The closures included a main site in Bootle, north Liverpool, affecting 2,100 employees and a branch in Manchester Deansgate. Santander had planned to invest Â£ 75million in the demolition and redevelopment of the Merseyside base into a huge campus, but put those plans on hold in 2020.
High-flying Manchester City FC made the news in July when their owner, City Football Group, announced it had successfully raised $ 650 million to finance infrastructure projects.
The debt deal will aim to boost investment in its international network of football clubs.
He holds stakes in New York, Melbourne, Yokohama F Marinos, Montevideo City Torque, Girona, Sichuan Jiuniu and Mumbai, playing in the United States, South America, Japan, Australia, Europe and China.
Meanwhile, in February, we announced that a Lancashire shopping center had come under administration just months after it put ambitious plans to develop a restaurant district on the back burner.
St George’s Shopping Center in Preston was bought by private equity firm InfraRed Capital Partners in 2015 for Â£ 73million.
But a letter to creditors, which had been seen by TheBusinessDesk.com, confirmed that the company that owns the center – IRAF UK Dragon Limited Partnership and two subsidiaries – went into receivership on February 1.
In May, Manchester-based Britannia Hotels, so often in the news for the wrong reasons having consistently been rated the UK’s worst hotel operator, made headlines with its acquisition of the Royal Clifton Hotel & Spa in Southport .
Originally built by local architect Thomas Withnell in the 1850s, the 120-room Royal Clifton Hotel is a renowned Southport landmark, featuring an extremely impressive and imposing Victorian stucco facade.
It sits in a prime location directly on Southport’s promenade overlooking Marine Lake, King’s Gardens and the beach, and is just 100 yards from Lord Street, the city’s main shopping boulevard.
The sport was back in the spotlight in April, when Europe’s largest golf retailer, Warrington-based American Golf, purchased the iconic High Legh Park Golf Club in Knutsford, Cheshire, for $ 2, Â£ 7million.
This was the first time the retailer had a full golf resort including courses, point of sale, conference and event facilities, and catering offerings.
The investment of the High Legh Park Golf Club, facilitated by the specialist golf and recreation brokerage, HMH Golf & Leisure, has supported the growth strategy of the expanding business.
Another popular reading in February was news that contracts had been exchanged and planning approval granted by Manchester City Council to bring England’s first BrewDog bar, restaurant and hotel to the new Block development of Bruntwood Works on Fountain Street.
The highly anticipated BrewDog Hotel has been confirmed to be called Doghouse Manchester, with an opening slated for mid-June.

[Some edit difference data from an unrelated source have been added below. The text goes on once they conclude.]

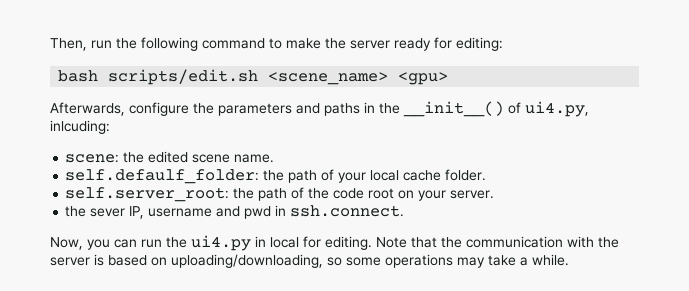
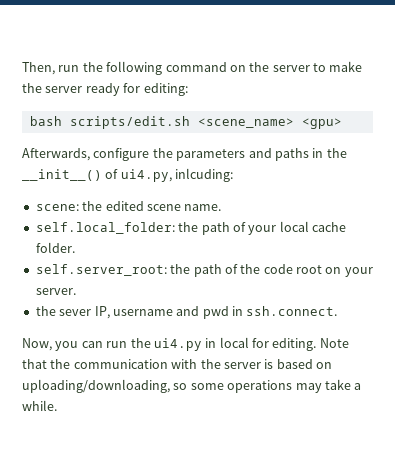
- Then, run the following command to make the server ready for editing:
+ Then, run the following command on the server to make the server ready for editing:
- self.defaulf_folder: the path of your local cache folder.
+ self.local_folder: the path of your local cache folder.

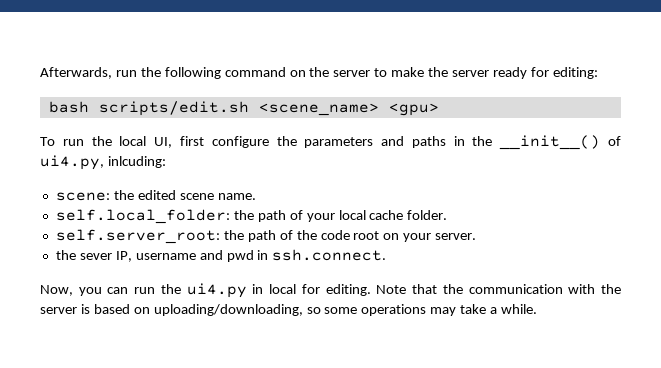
- Then, run the following command on the server to make the server ready for editing:
+ Afterwards, run the following command on the server to make the server ready for editing:
- Afterwards, configure the parameters and paths in the __init__() of ui4.py, inlcuding:
+ To run the local UI, first configure the parameters and paths in the __init__() of ui4.py, inlcuding:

The 18-room hotel is spread over three floors, with industrial-style interior design elements and bespoke furnishings promising high-quality comfort. At the reception, guests will receive a welcome beer upon arrival of one of the 28 unique draft beers.

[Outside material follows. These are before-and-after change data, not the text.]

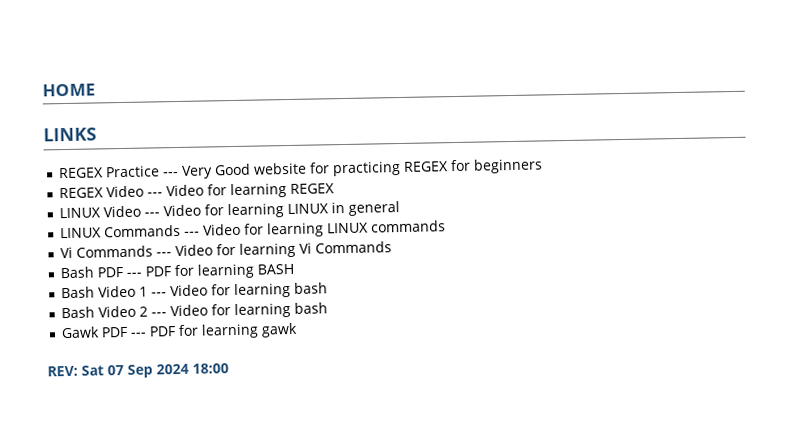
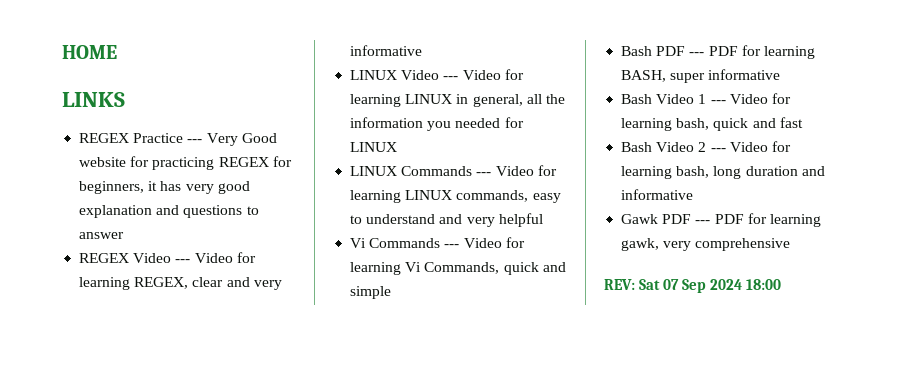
- REGEX Practice --- Very Good website for practicing REGEX for beginners
+ REGEX Practice --- Very Good website for practicing REGEX for beginners, it has very good explanation and questions to answer
- REGEX Video --- Video for learning REGEX
+ REGEX Video --- Video for learning REGEX, clear and very informative
- LINUX Video --- Video for learning LINUX in general
+ LINUX Video --- Video for learning LINUX in general, all the information you needed for LINUX
- LINUX Commands --- Video for learning LINUX commands
+ LINUX Commands --- Video for learning LINUX commands, easy to understand and very helpful
- Vi Commands --- Video for learning Vi Commands
+ Vi Commands --- Video for learning Vi Commands, quick and simple
- Bash PDF --- PDF for learning BASH
+ Bash PDF --- PDF for learning BASH, super informative
- Bash Video 1 --- Video for learning bash
+ Bash Video 1 --- Video for learning bash, quick and fast
- Bash Video 2 --- Video for learning bash
+ Bash Video 2 --- Video for learning bash, long duration and informative
- Gawk PDF --- PDF for learning gawk
+ Gawk PDF --- PDF for learning gawk, very comprehensive

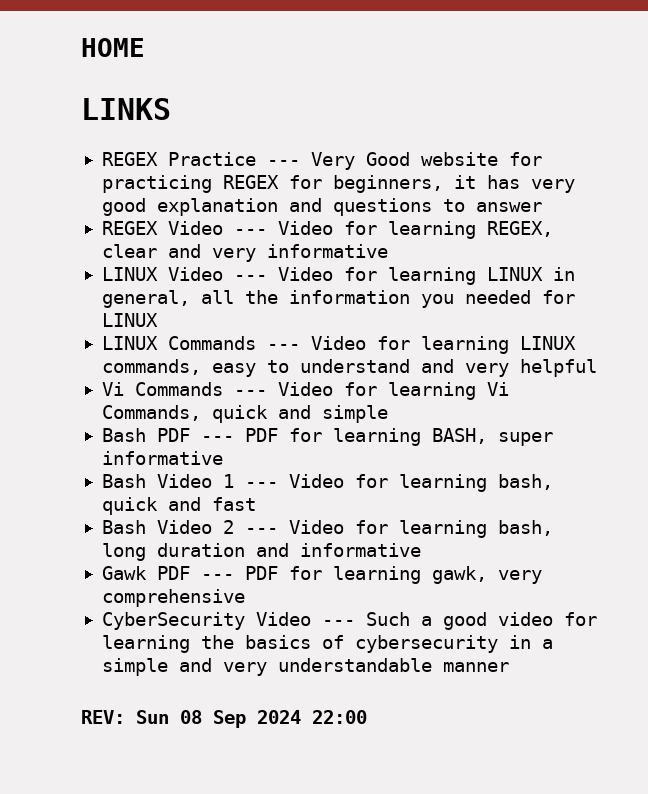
+ CyberSecurity Video --- Such a good video for learning the basics of cybersecurity in a simple and very understandable manner
- REV: Sat 07 Sep 2024 18:00
+ REV: Sun 08 Sep 2024 22:00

An encouraging story in January was the bailout deal for Carlisle-based retailer Edinburgh Woolen Mill.
More than 1,400 jobs have been saved thanks to the acquisition of the administration. The co-directors of FRP Advisory said the deal, with Purepay Retail Limited, which is backed by a consortium of international investors, saved 1,453 jobs and 246 stores.
However, they also confirmed that 119 stores had closed permanently and 485 employees had been made redundant. These are in addition to the 866 job cuts announced during the group’s bankruptcy in November 2020.

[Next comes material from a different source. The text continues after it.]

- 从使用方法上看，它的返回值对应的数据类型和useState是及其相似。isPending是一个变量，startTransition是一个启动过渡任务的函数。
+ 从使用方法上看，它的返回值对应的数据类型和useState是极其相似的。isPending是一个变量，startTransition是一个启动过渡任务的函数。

And, in August, we announced that the founders of Manchester-based social media group Social Chain had left the company.
Steven Bartlett and Dominic McGregor founded the social media and marketing company six years ago.
The company now employs around 750 people in five offices in Manchester, London, Berlin, New York and Munich, with revenues of Â£ 178 million. It was announced that Wanja S. Oberhof, co-CEO of Social Chain AG, will retain his role as CEO.